• _EXTRACTED DATA_
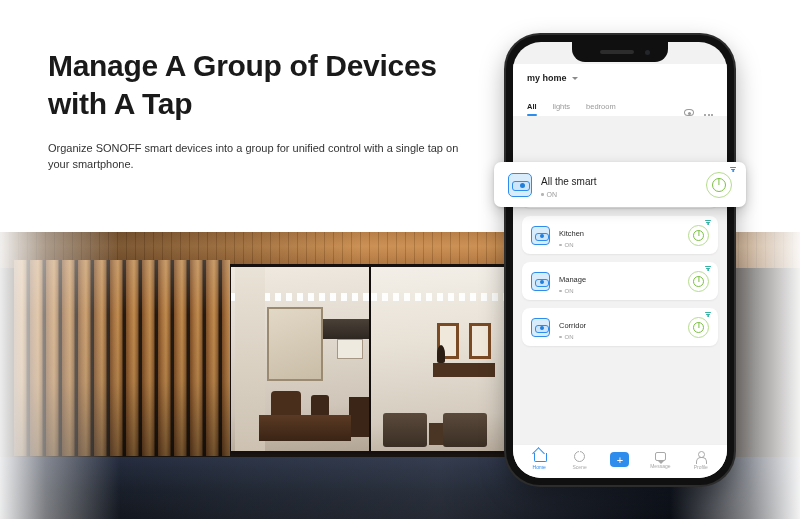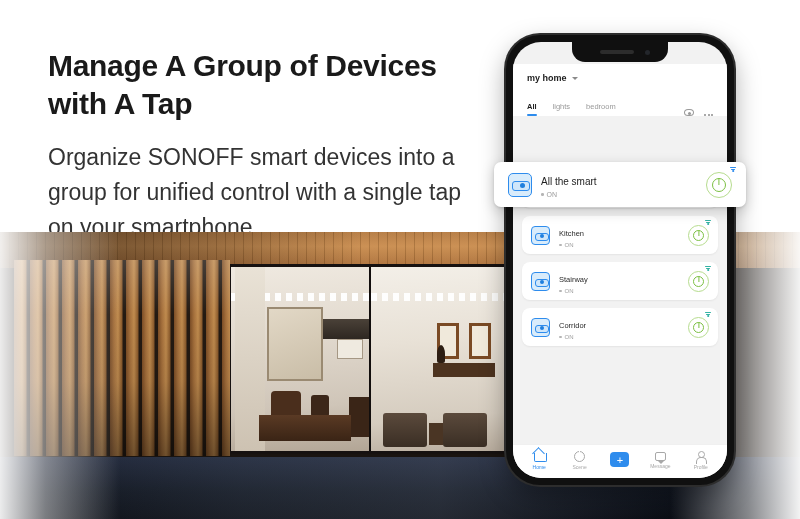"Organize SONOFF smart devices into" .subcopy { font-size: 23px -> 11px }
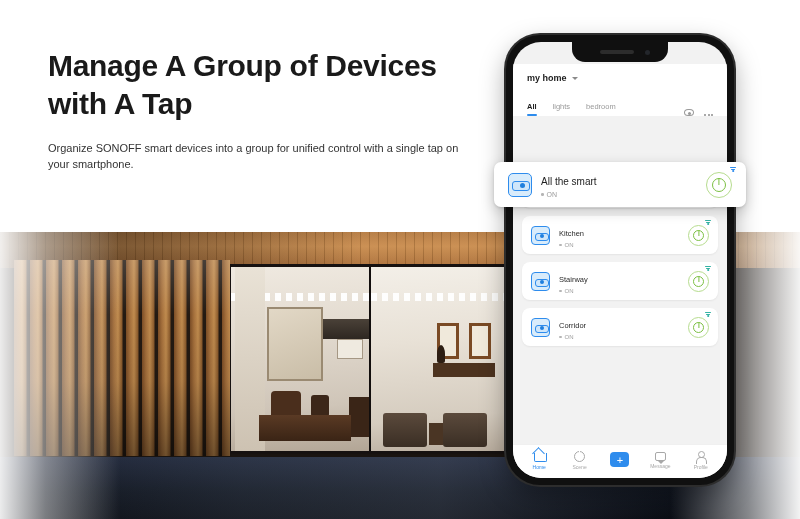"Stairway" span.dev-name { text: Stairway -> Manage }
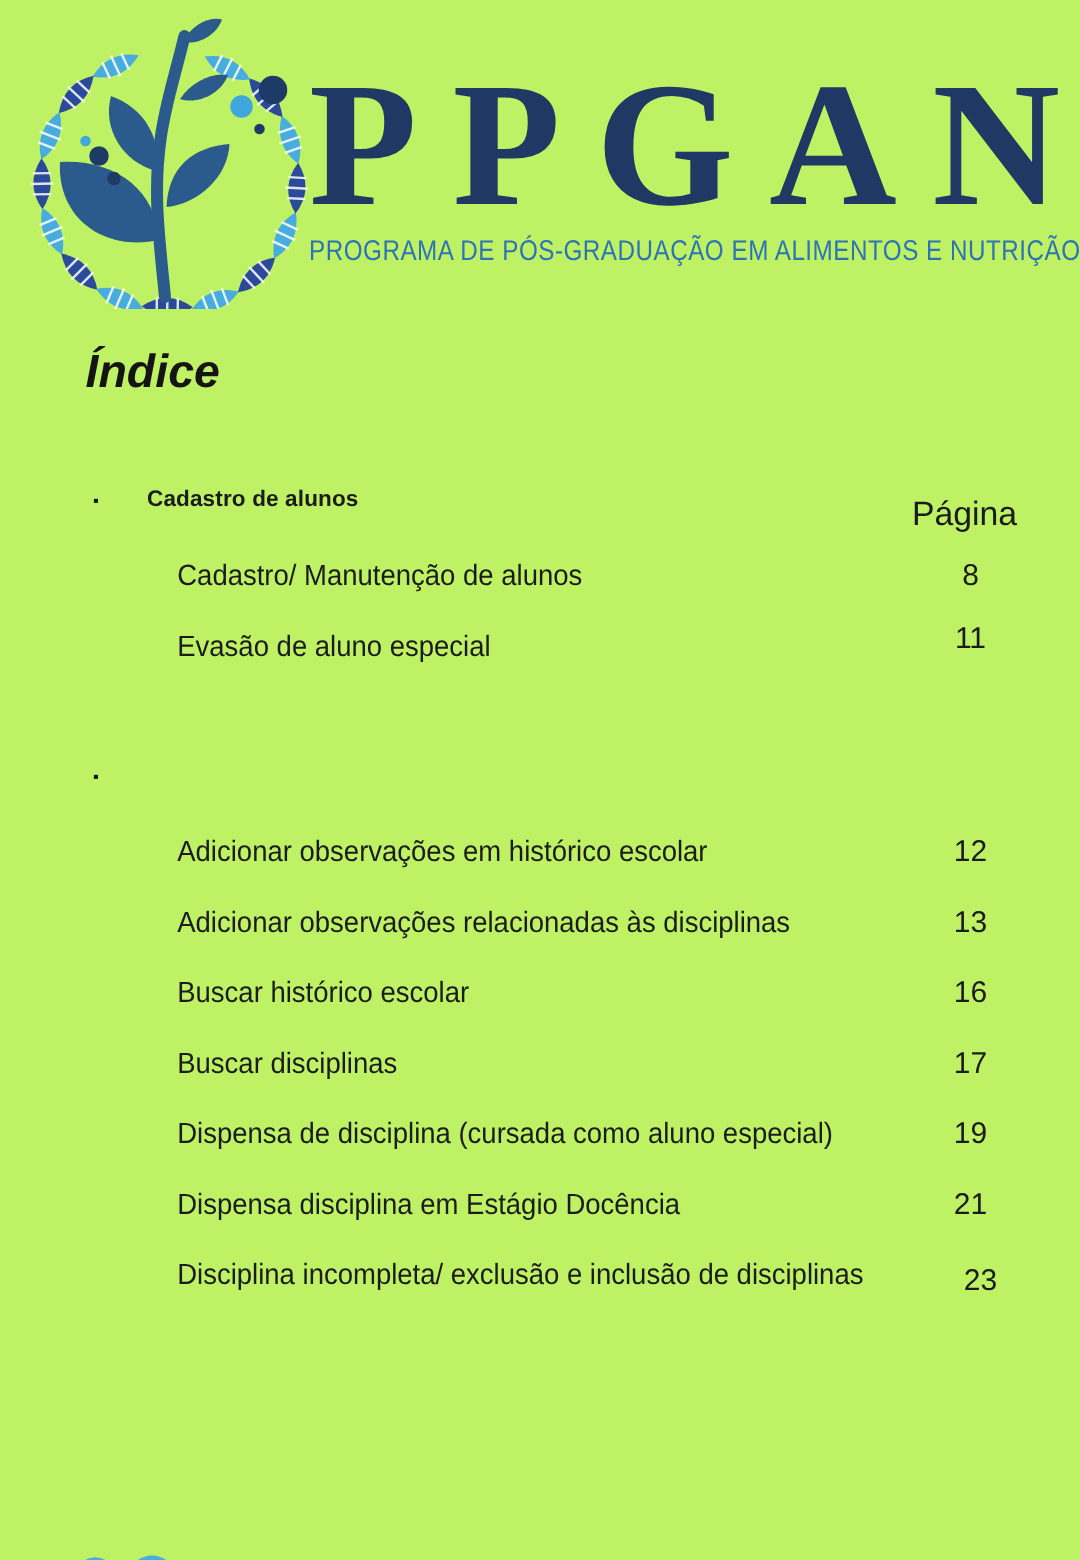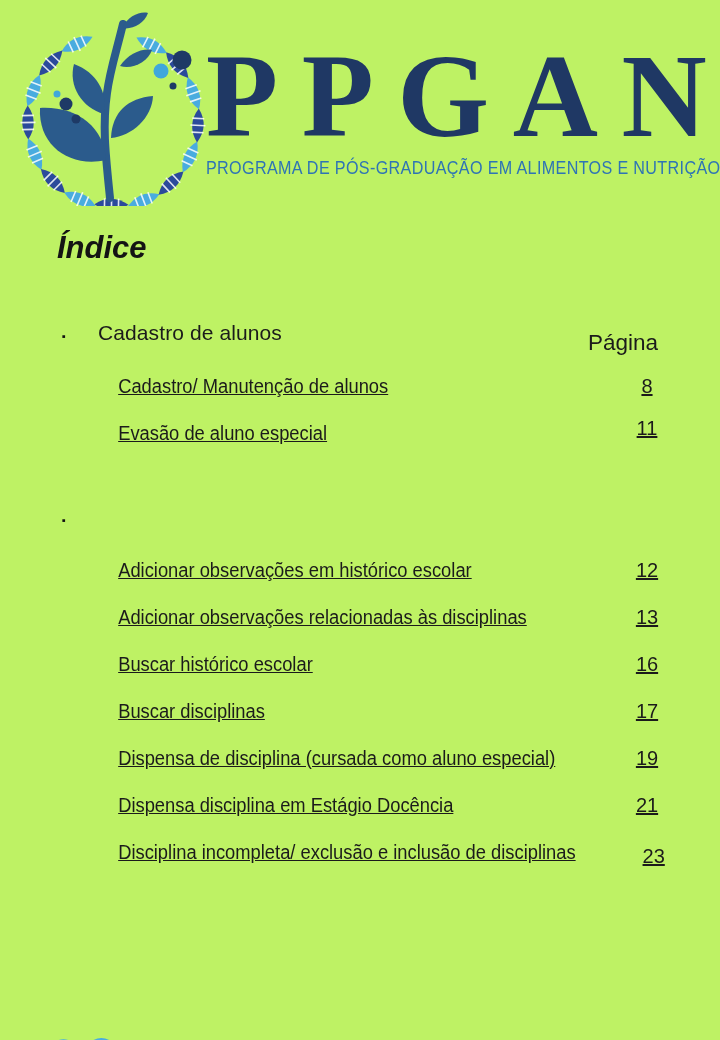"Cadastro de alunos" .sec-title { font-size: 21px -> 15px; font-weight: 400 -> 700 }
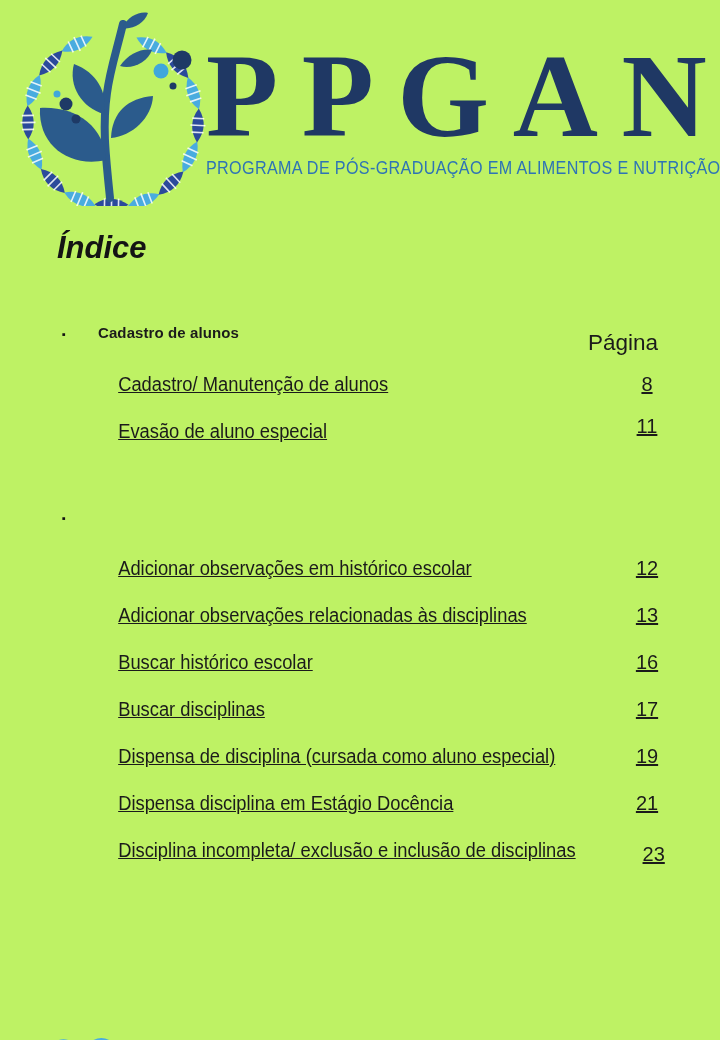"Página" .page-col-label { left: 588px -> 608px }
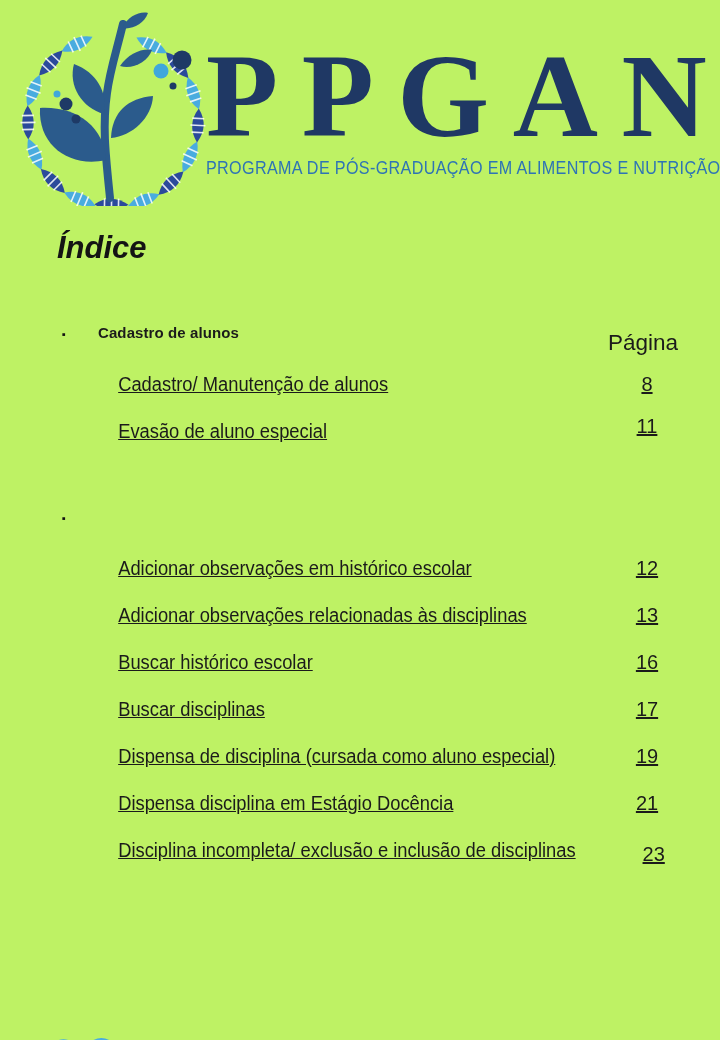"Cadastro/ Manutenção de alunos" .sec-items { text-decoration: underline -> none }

• _PROBLEM_
Restate every record above word for word, without images.

• _RESPONSE AREA_
"Organize SONOFF smart devices into" .subcopy { font-size: 23px -> 11px }
"Stairway" span.dev-name { text: Stairway -> Manage }
"Cadastro de alunos" .sec-title { font-size: 21px -> 15px; font-weight: 400 -> 700 }
"Página" .page-col-label { left: 588px -> 608px }
"Cadastro/ Manutenção de alunos" .sec-items { text-decoration: underline -> none }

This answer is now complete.